Quote these lines exactly: the one that holds "margin-top: 24px ->" and every line after it to the end of the material below. Skip pictures.

* _Supplied records_:
++++++++

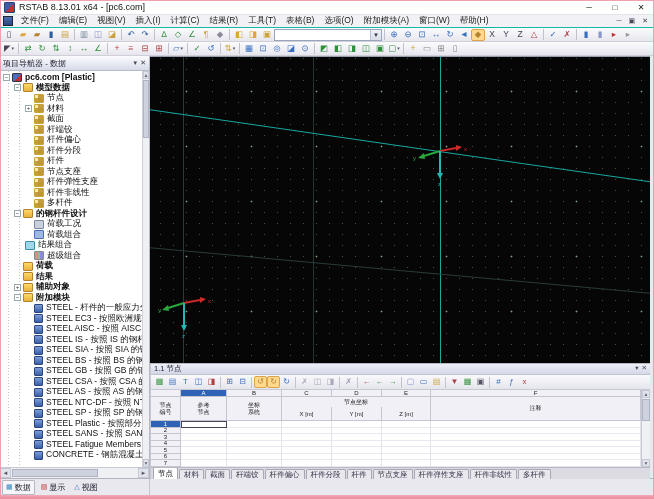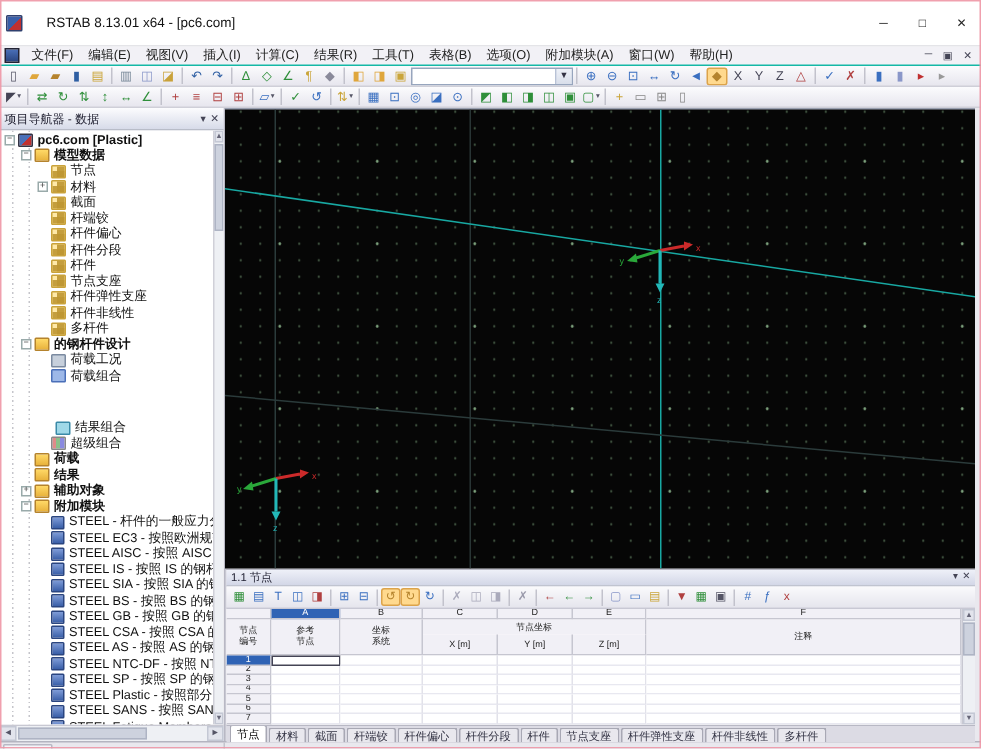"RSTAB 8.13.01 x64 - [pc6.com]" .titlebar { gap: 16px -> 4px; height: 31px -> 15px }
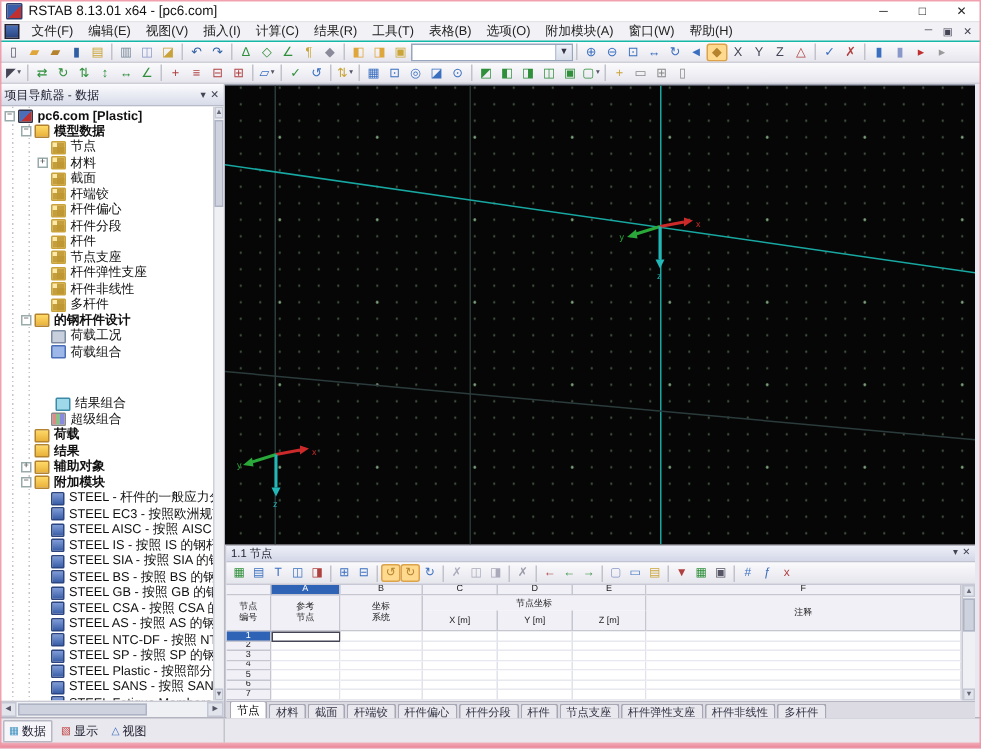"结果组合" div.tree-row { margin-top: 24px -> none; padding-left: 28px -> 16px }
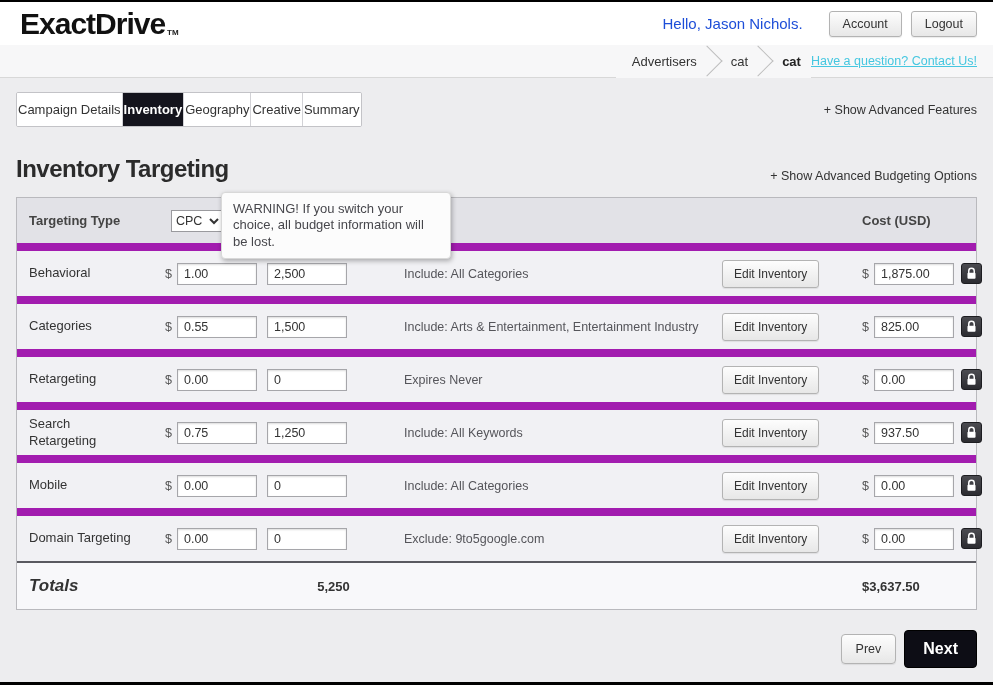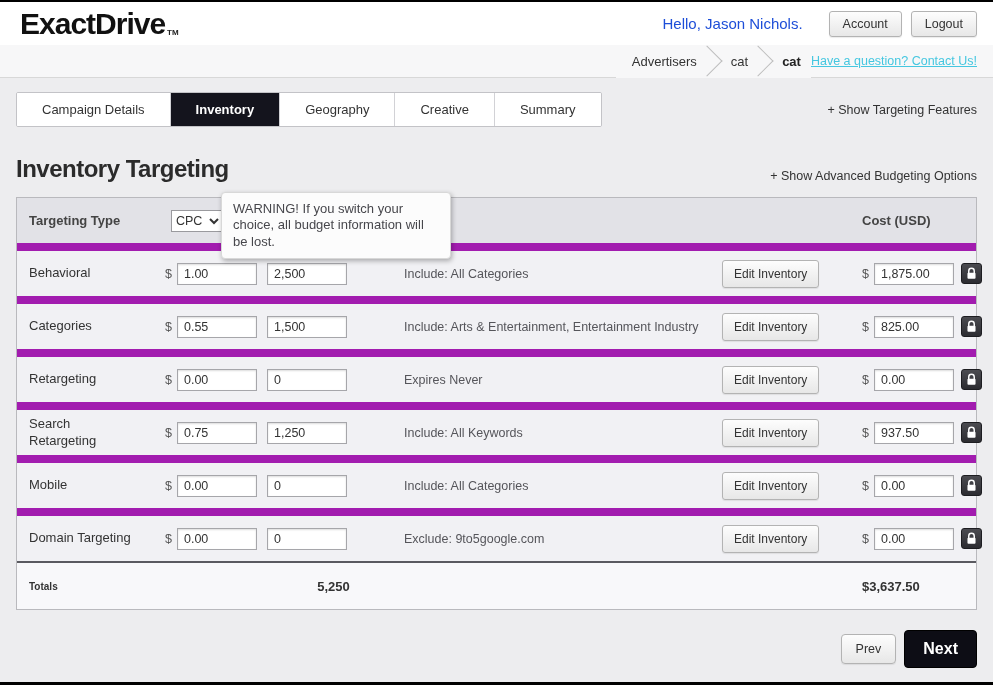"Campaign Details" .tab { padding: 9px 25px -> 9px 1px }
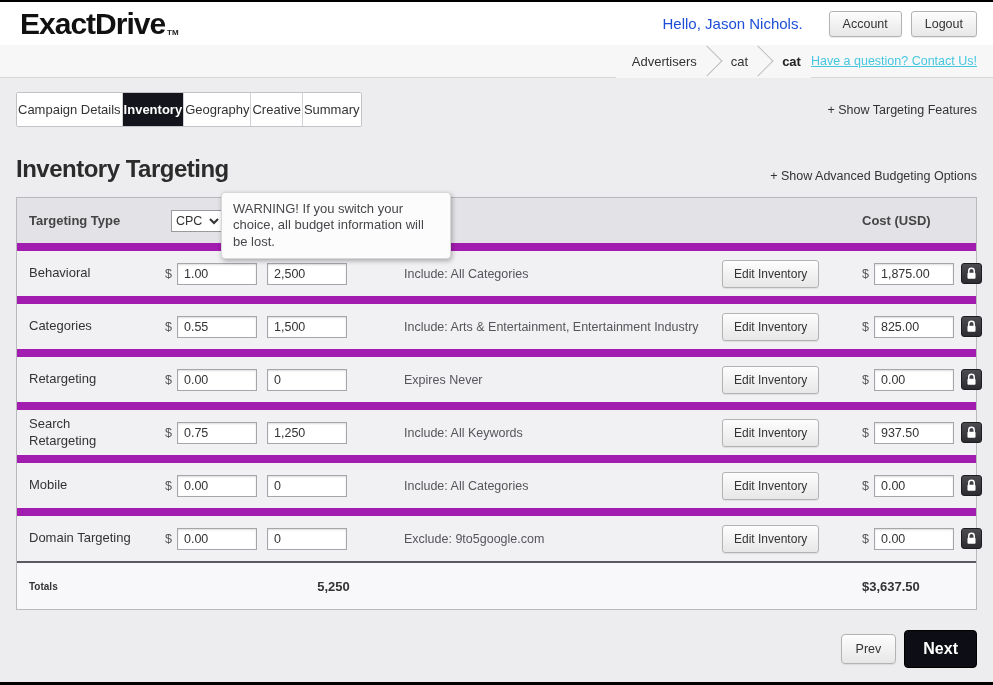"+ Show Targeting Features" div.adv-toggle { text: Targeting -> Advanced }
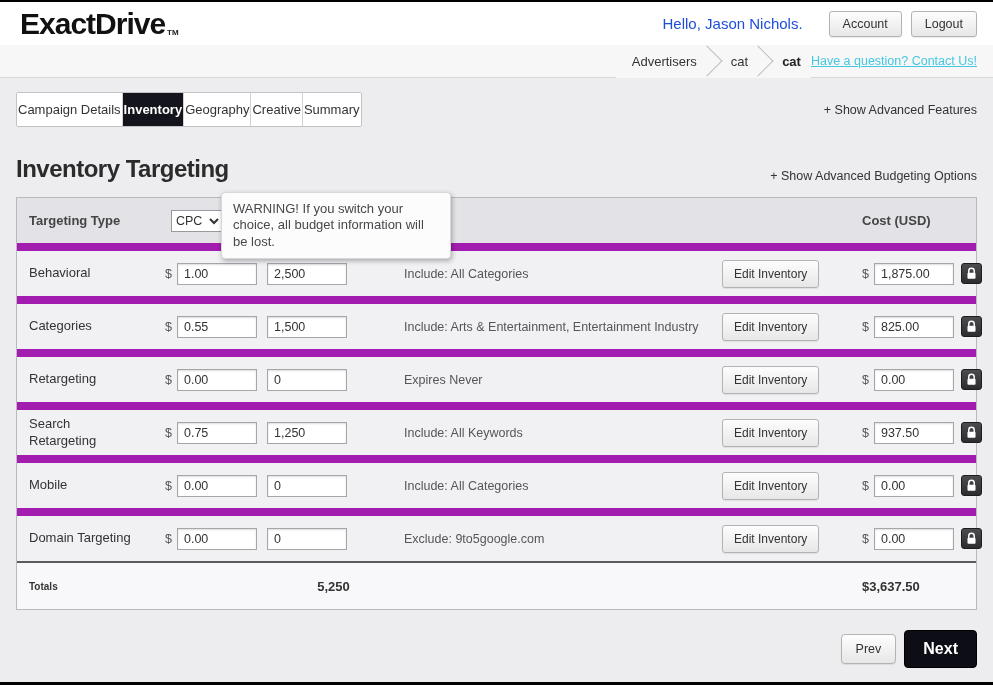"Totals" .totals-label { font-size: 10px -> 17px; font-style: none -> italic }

++++++++

* _Reply to the task_:
"结果组合" div.tree-row { margin-top: 24px -> none; padding-left: 28px -> 16px }
"Campaign Details" .tab { padding: 9px 25px -> 9px 1px }
"+ Show Targeting Features" div.adv-toggle { text: Targeting -> Advanced }
"Totals" .totals-label { font-size: 10px -> 17px; font-style: none -> italic }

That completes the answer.